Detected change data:
★ ★ ★ ★ ★ ★ ★

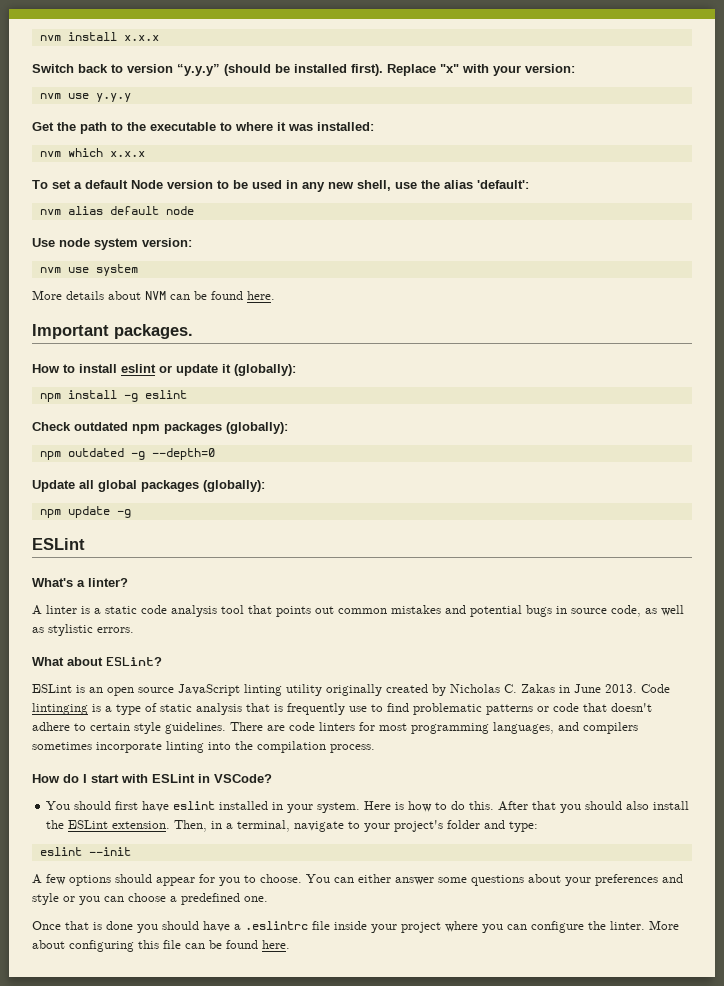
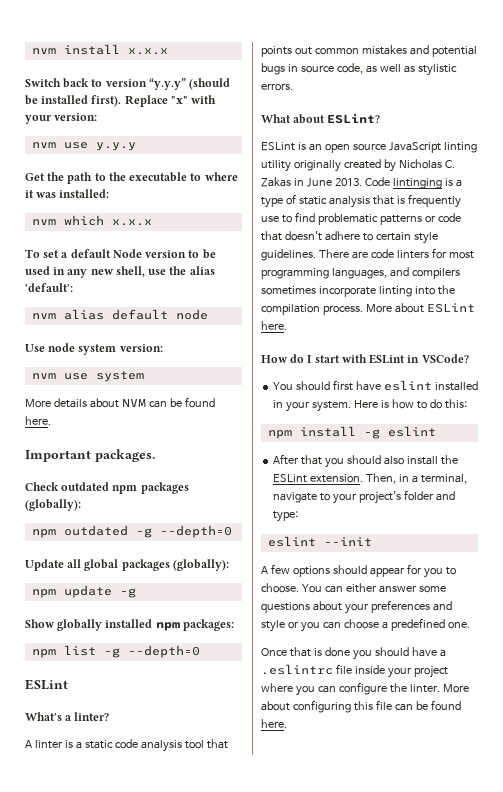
[32,364,296,376] [39,390,187,402] // How to install eslint or update it (globally): // npm install -g eslint -> (155, 455) none
(131, 513) none -> [25,619,234,631] [31,645,200,658] // Show globally installed npm packages: // npm list -g --depth=0
(375, 748) none -> [365,303,475,313] [261,321,287,330] More about ESLint here.
[469,801,495,810] this. -> [444,399,467,409] [267,426,436,439] this: // npm install -g eslint //

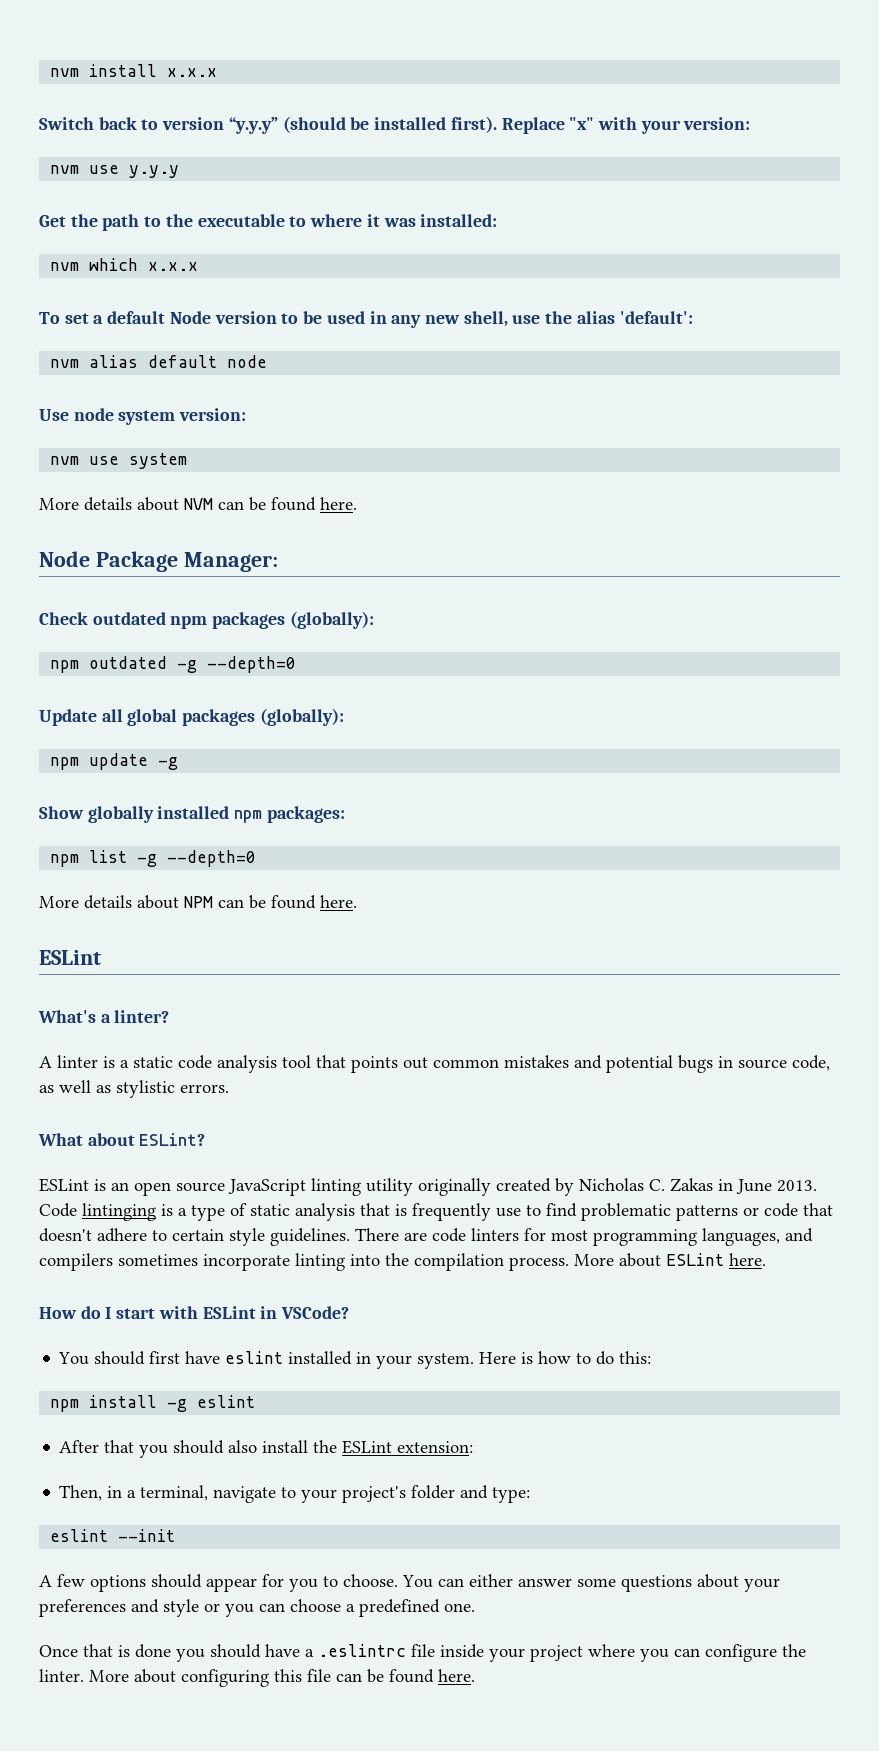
[25,449,155,462] Important packages. -> [39,551,278,572] Node Package Manager:
(200, 651) none -> [39,895,357,909] // More details about NPM can be found here.
[310,474,364,483] extension. -> [397,1441,474,1453] extension: //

★ ★ ★ ★ ★ ★ ★

■ What to work on: Tally up the lines above containing "none"; the number is the full answer.

■ Response area: 4